+4
-3
bir gün babamla parka gittik. çok sevinçliydim çünkü bigiblet sürecektim ve babam olduğu için özgürce takılabilecektim. babam bir banka oturdu ve at yarışı bülteni incelemeye başladı. ben de -ben dolaşıyorum baba- diyerek dolaşmaya başladım. her pedal çevirişimde -ohuiyhuyiiyi- şeklinde anlamsız sesler çıkartarak gülüyordum. parkın diğer çıkışına geldiğimde babama baktım ve hala bültenle uğraştığını gördüm. fırsat bu fırsat diyerek aşağı saldım kendimi. artık tamamen özgürdüm. ilk gördüğüm sokağa saptım, sokağa saparken hayalimdeki hareketi yapmayı denedim; ön kaldırma. abilerden öğrendiğim kadarıyla çok basit bir şeydi. sokağa sapmamla beraber yaradana sığınarak gidona asıldım. gidon elimde kaldı ve bigiblet 5 metre kadar gittikten sonra beraber düştük. ayağım yara bere içindeydi. işte o an her halinden evsiz olduğu belli olan bir çocuk gülümseyerek yaklaştı. yanıma geldi ve -alık kızan öle mi kaldırılır- dedi. bana üç dört tokat attı ve bigibletimi alıp kaçtı. daha doğrusu hepsini alamadı, gidona ananın yavrusuna sarıldığı gibi sarıldığım için onu benden koparamadı.
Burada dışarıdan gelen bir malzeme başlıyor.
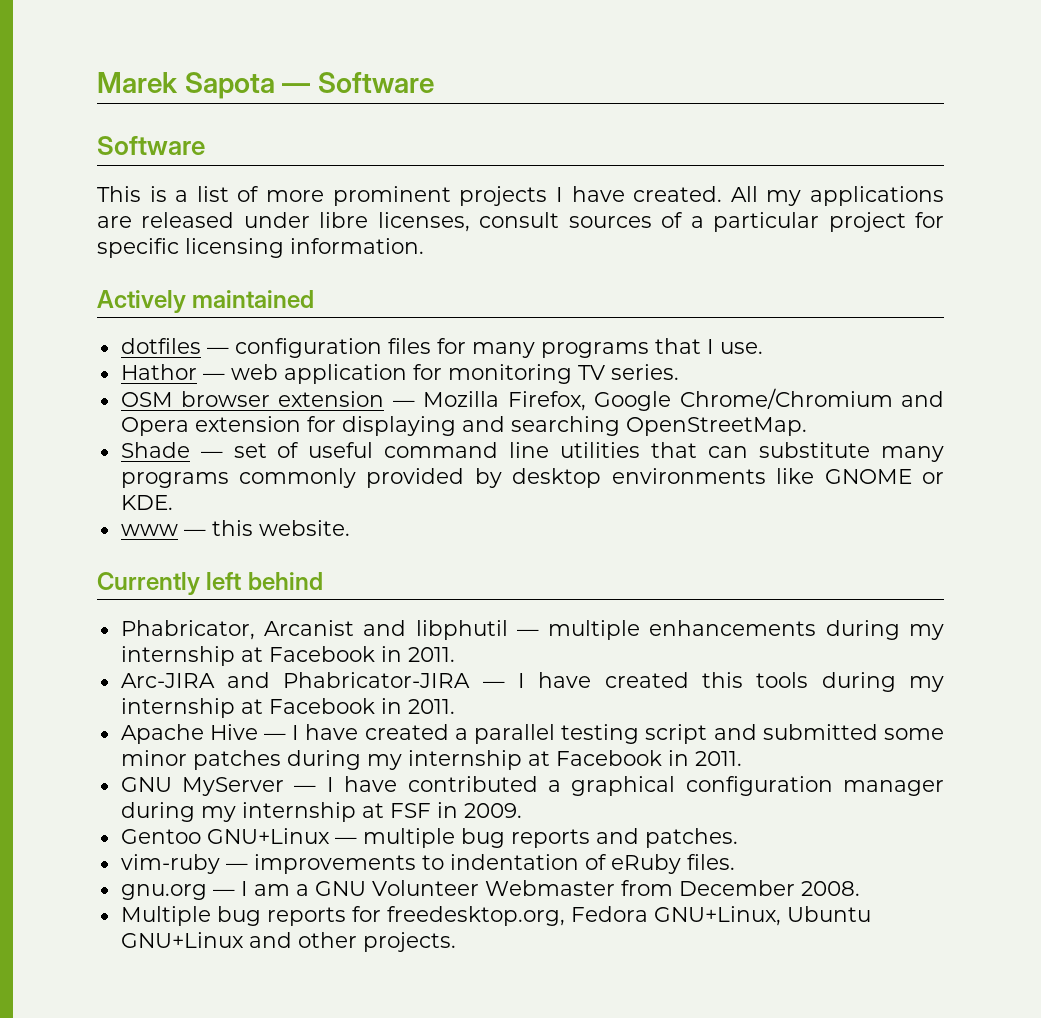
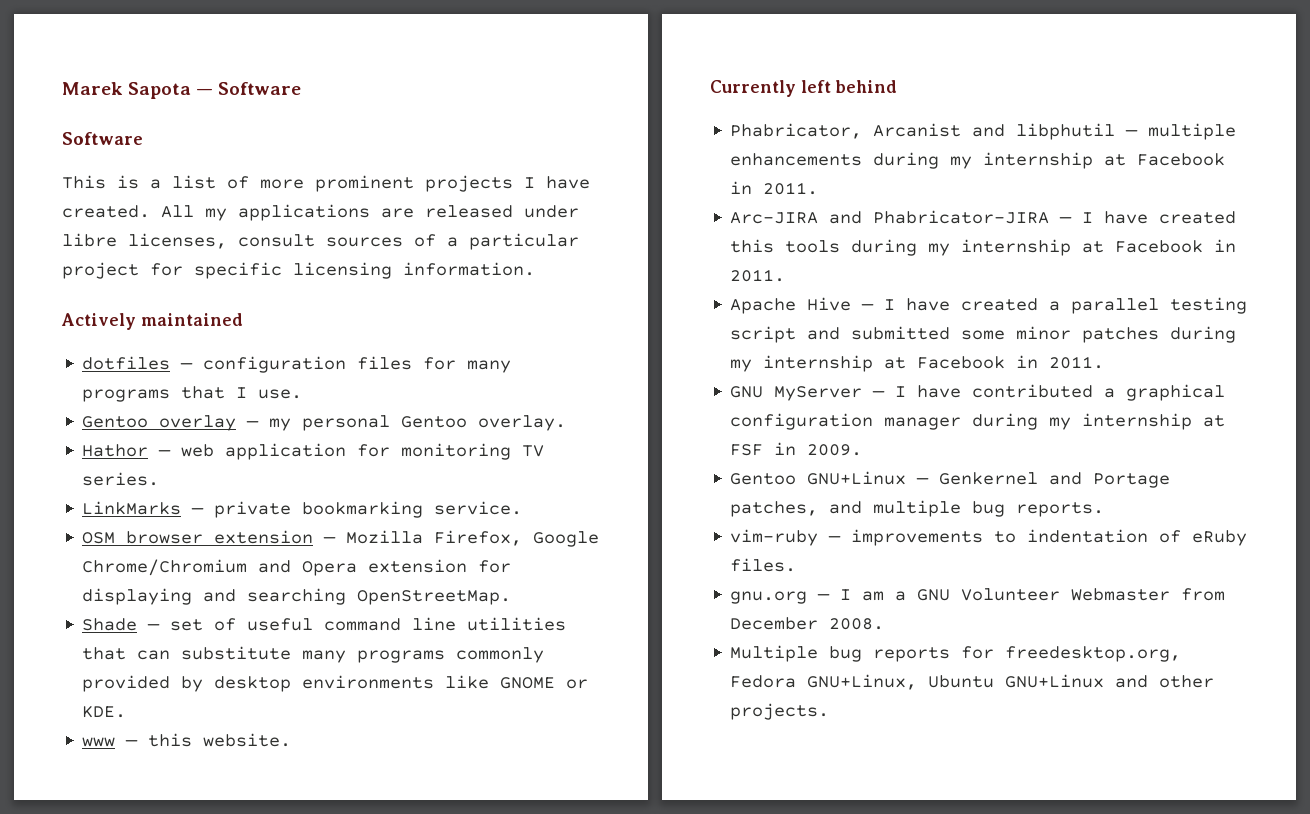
+ Gentoo overlay — my personal Gentoo overlay.
+ LinkMarks — private bookmarking service.
- Gentoo GNU+Linux — multiple bug reports and patches.
+ Gentoo GNU+Linux — Genkernel and Portage patches, and multiple bug reports.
o an babam geldi ve ah moonlight niye bana haber vermeden uzaklaşıyorsun oğlum? bak düşmüşsün, ayakların yara bere içinde. hayattaki en kıymetli varlığımın sen olduğunu bilmiyor musun? niye yaptın bunu? neyse... hadi gel yaralarını yıkayıp çikolata alalım. bigiblete de üzülme, hiçbir şey senden değerli değil- diyecek gibi oldu. ama gerçekte ağzından -dıbına kodumun evladı kaç para biliyor musun o bigiblet itoğluit? sen anasını gib diye mi çalışıyorum lan ben?- kelimeleri fırladı. sonra da sokağın ortasında beni gidonla dövdü.
o evsiz olmasaydı bu muhteşem dayağı yemeyecektim ve her şey ekgib kalacaktı. işte bu yüzden nerede muhtaç, evsiz veya gerizekalı görsem yanında olurum. derdini dinler omzuyla boynunun arasında elimi gezdirerek üzülme derim.